– Major Los Angeles Times article discusses dramatic performance of LA charters
– Sees indications the “raise all boats” theory is working there, too!
While our House legislators drag their heels about allowing charter schools in Kentucky (instead, pushing what could be a “do-almost-nothing” House Bill 176), kids in Los Angeles charters “outshine those at traditional campuses,” says the LA Times.
The Times says LA has more than 160 charter schools today. Do you really think that would happen if charter schools were doing a bad job in the nation’s second largest school system?
Per the Times, L.A. charter students outscore their counterparts in traditional schools.
Did you get that?
We’ve recently blogged on two separate research reports that find charters in New York City are stepping ahead of the Big Apple’s regular public schools. Now, the LA Times says “ditto” in LA!

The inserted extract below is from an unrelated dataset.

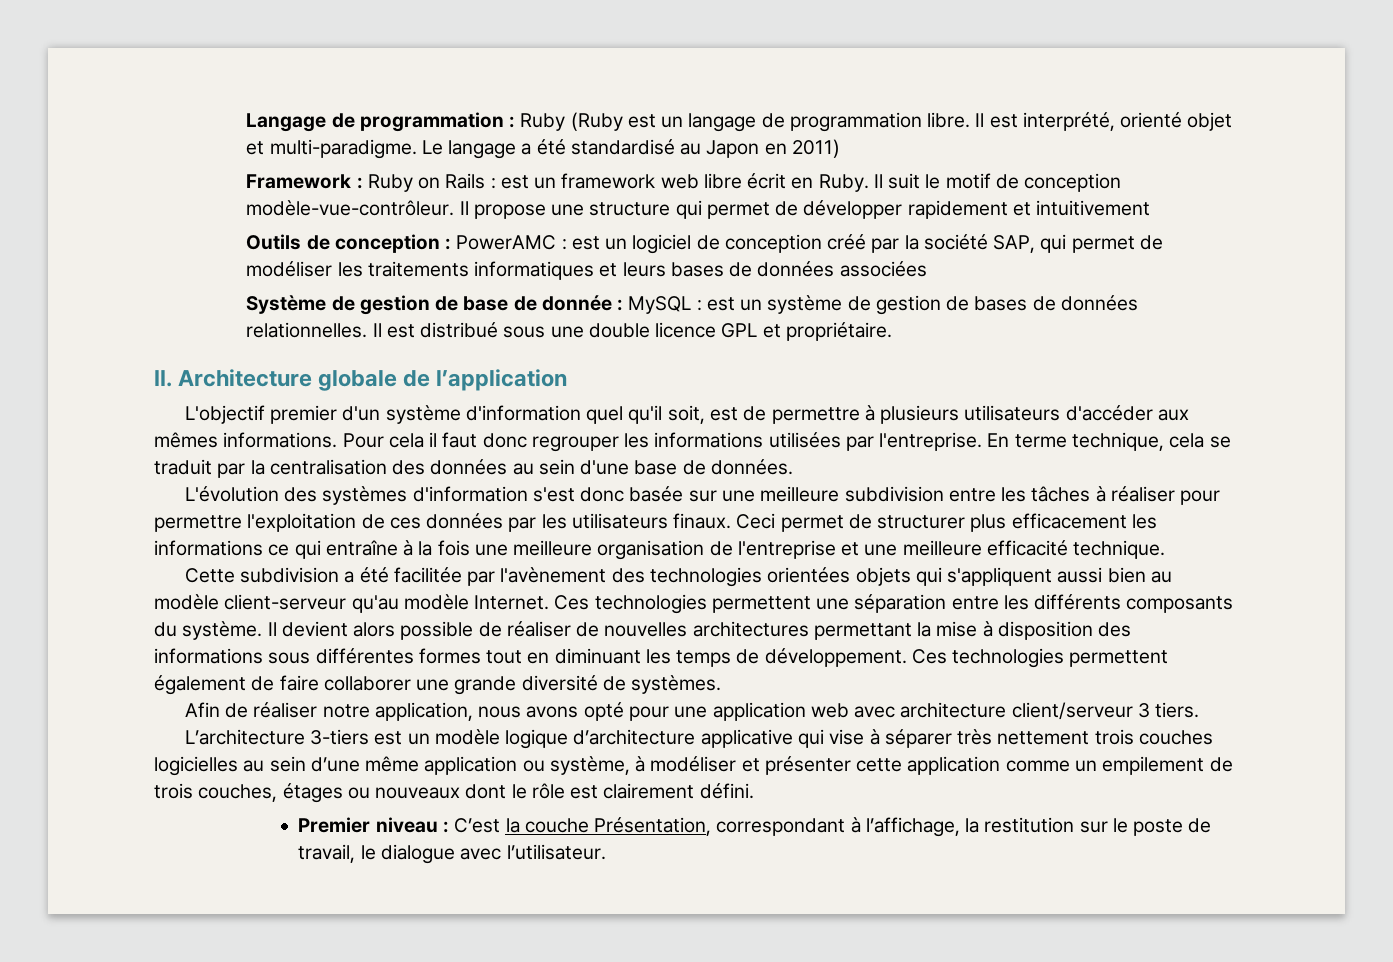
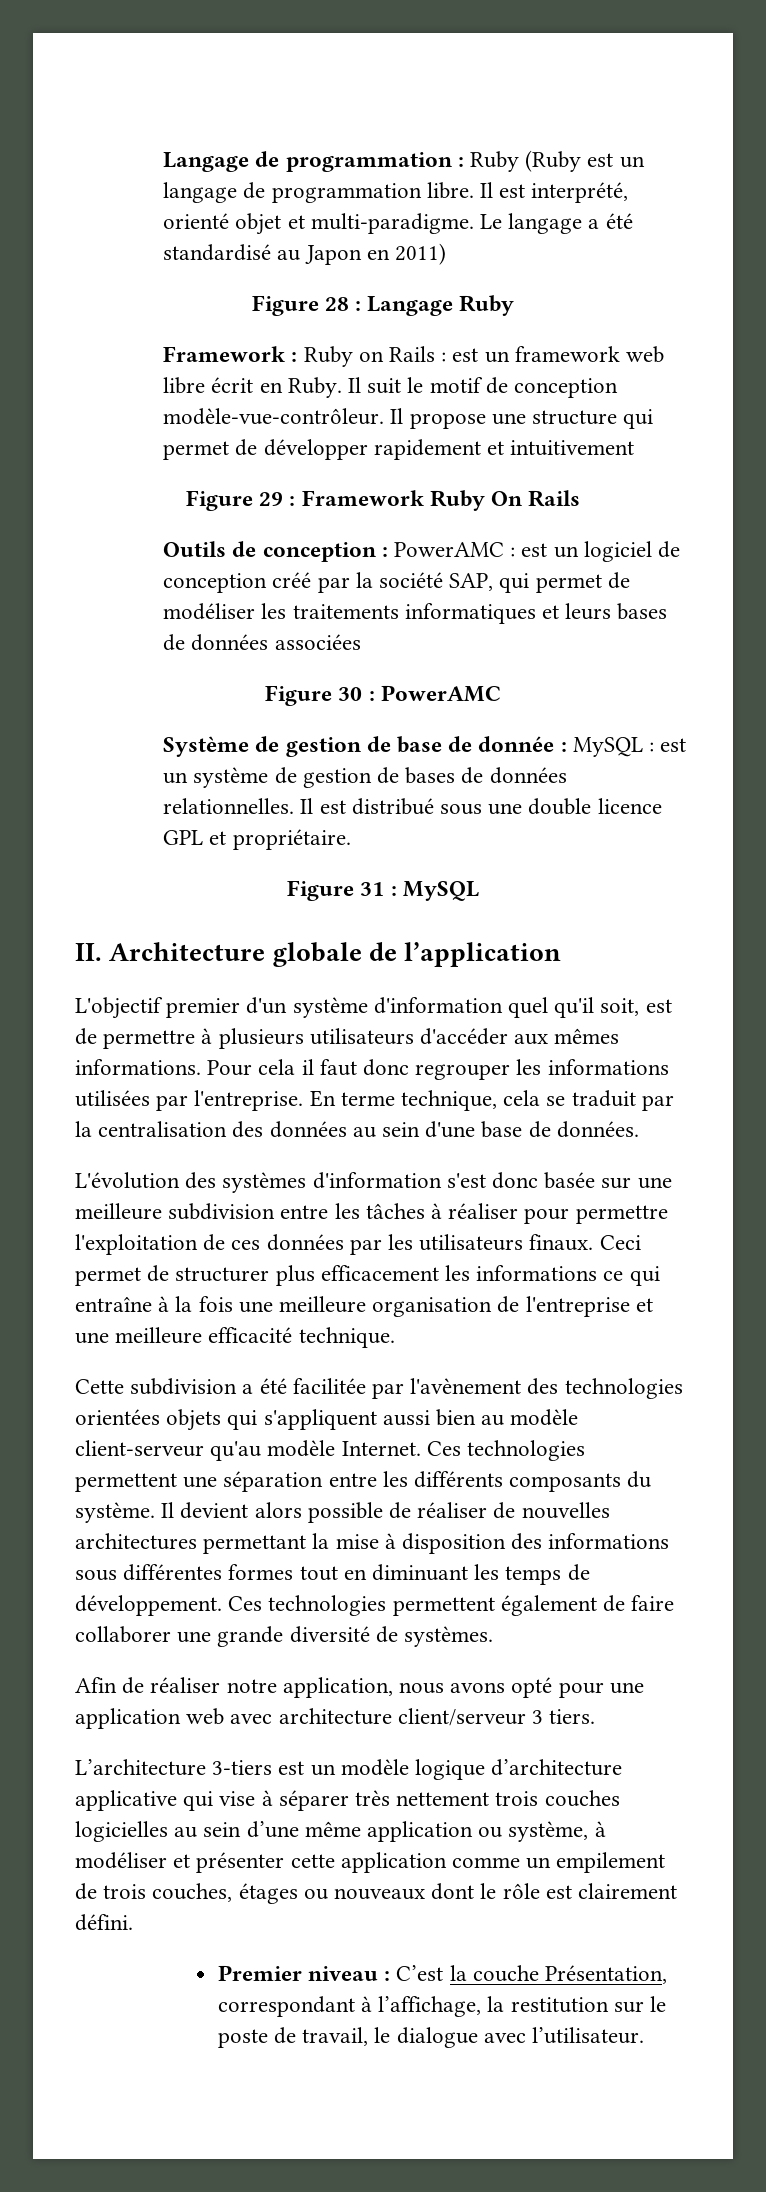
+ Figure 28 : Langage Ruby
+ Figure 29 : Framework Ruby On Rails
+ Figure 30 : PowerAMC
+ Figure 31 : MySQL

The Times isn’t one-sided in its coverage, admitting that there have been some charter problems. Some poor performing charters got closed.
But, when was the last time you heard a Kentucky public school was closed for bad performance? A handful have been reorganized, but the same staff with the same attitudes still seem to hover around in the system. Real change, change like they are seeing out in LA, has been illusive in Kentucky.
We have a bunch of high schools in Kentucky that could benefit from performance like the high-poverty (97 percent qualify for federal lunches) College Ready Academy No. 4 is posting in LA. The school’s students score 200 points higher on California’s test than other similar schools. Wow!
The Times also sees possible evidence that regular public schools are responding to the charter challenge and raising their performance, as well. The paper cites the example of the View Park charter and its nearby regular school, the Fourth Street Elementary. Six years ago, View Park outshined Fourth Street. Then, Fourth Street rose to the challenge, and today the two schools are performing neck and neck, both with sharply higher test scores. The paper says it’s hard to say with certainty that competition caused this dramatic change but clearly thinks there is enough likelyhood that happened to mention it in the story.
The Times also says, “Even the teachers union has shown signs of at least a grudging acceptance of charters.” The Times continues, “The union is talking of organizing charters, not just opposing them.”
The Times quotes UTLA Vice President Gregg Solkovits, “I think that the best way to describe our position now is, it’s not so much a question of charter or no charter but is it the best school for all students, including special education students, including English language learners?” How’s that compare to thinking here?
Come on, Kentucky legislators! Why keep denying our kids the advantages that College Ready Academy No. 4 offers? Why ignore the signs that charters create competition that spurs regular public schools to improve in ways we only dream about in places like Louisville? Why are you denying Kentucky kids the benefits that LA is reaping? Is that really the best thing for our future – our kids?